Halkın gündemi ile Cumhurbaşkanı Recep Tayyip Erdoğan ve Cumhur İttifakı'nın gündeminin bir birinden farklı olduğunu dile getiren Bucak, halkın gündeminin yüzde 64.8 ile ekonomik sorunlar, yüzde 51 ile sosyal kanser işsizlik, yüzde 17.2 ile yazboz tahtasına dönüştürülen eğitim ve yüzde 14.4 ile beka ve güvenlik olduğunu ifade etti.

'KIŞKIRTICI BEYANLAR İNSANİ DEĞERLERE KARŞI BİR TUTUMDUR'

Cumhurbaşkanı Recep Tayyip Erdoğan'ın halkın gündemini bildiğini ancak halka söyleyecek fazla bir şeyi olmadığı için bu konulara dokunmadığını ifade eden Bucak, "Buna karşılık Türk halkı Kürt halkına ve Kürdistan'a karşı ırkçı-şovenist milliyetçilikle adeta şartlandırılmaya çalışılıyor.

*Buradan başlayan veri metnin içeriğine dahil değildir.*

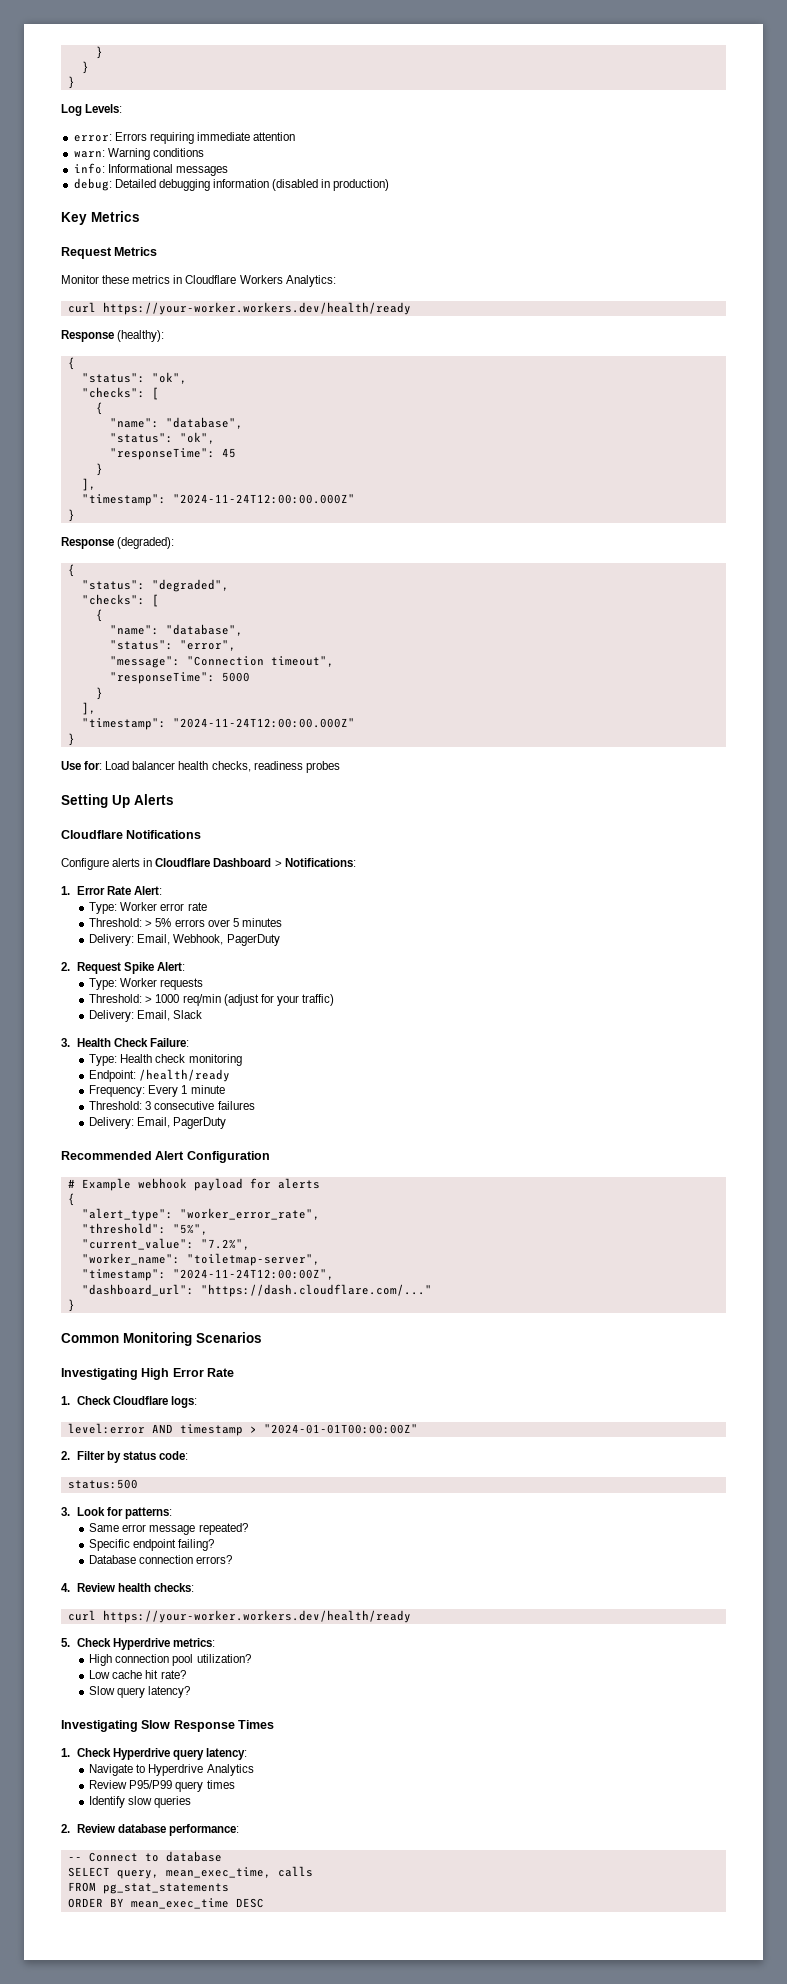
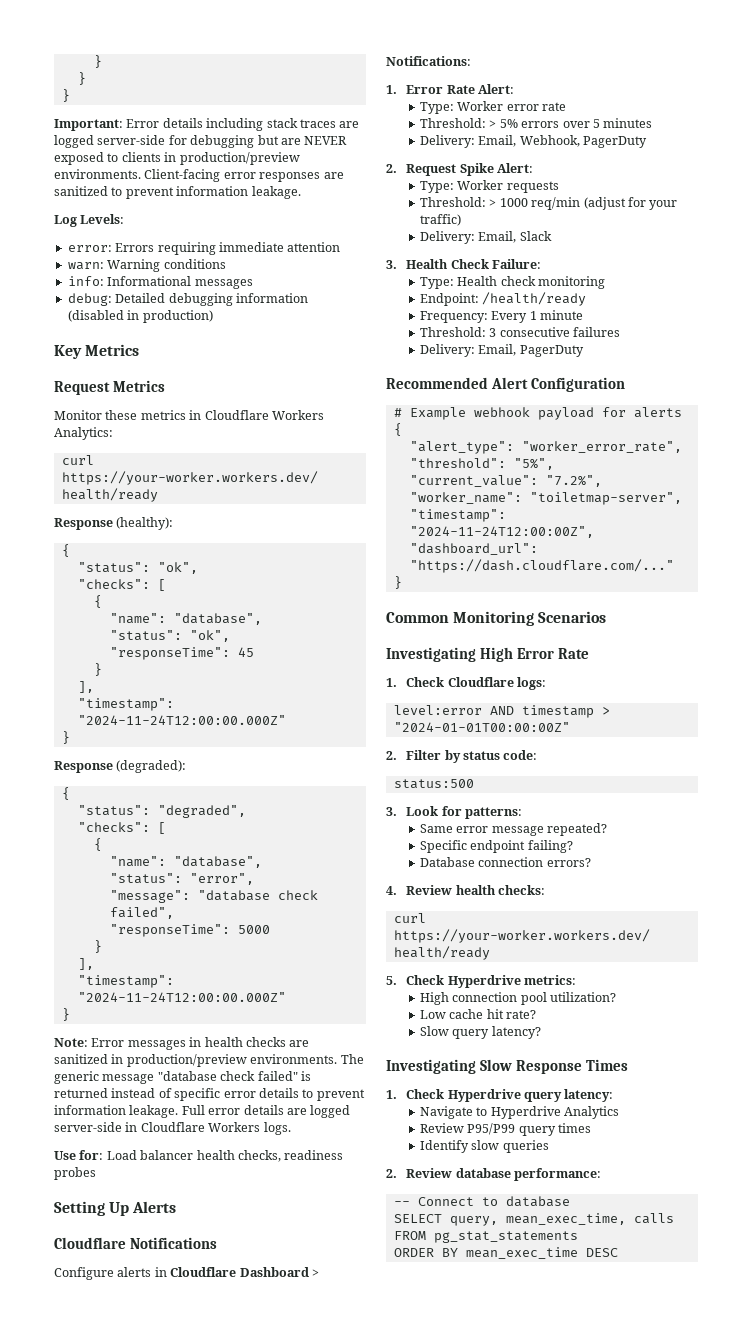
+ Important: Error details including stack traces are logged server-side for debugging but are NEVER exposed to clients in production/preview environments. Client-facing error responses are sanitized to prevent information leakage.
- "message": "Connection timeout",
+ "message": "database check failed",
+ Note: Error messages in health checks are sanitized in production/preview environments. The generic message "database check failed" is returned instead of specific error details to prevent information leakage. Full error details are logged server-side in Cloudflare Workers logs.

Bu sorumsuzca kışkırtıcı beyanları demokrasiye ve insani değerlere karşı bir tutumdur" ifadelerini kullandı.

"Kürdistan ve Kürdistan siyasal partilerinin Türkiye'nin realitesi olduğunun" altını çizen Bucak, hükümetin söz konusu realiteyi ötekileştirme, sindirme ve terörle özdeş gösterme siyasetini kınadıklarını vurgulayarak, hükümete bu siyasete son vermesi çağrısında bulundu.

Halkın yapılanların bilincinde olduğunun ifade eden Bucak, halkın bunu 31 Mart seçimlerinde oyunun rengiyle ortaya koyacağı inancında olduğunu söyledi.

Bucak, "Kürt halkı hiçbir dönem ırkçılığa, şovenist milliyetçiliğe, kibirli siyasi tutumlara geçit vermemiştir. Bu siyasetin sahiplerine yasal, barışçı ve sivil siyasetle hak ettikleri cevabı verecektir. Irkçılık ve zorbalık kimsenin ömrünü uzatmamıştır" dedi.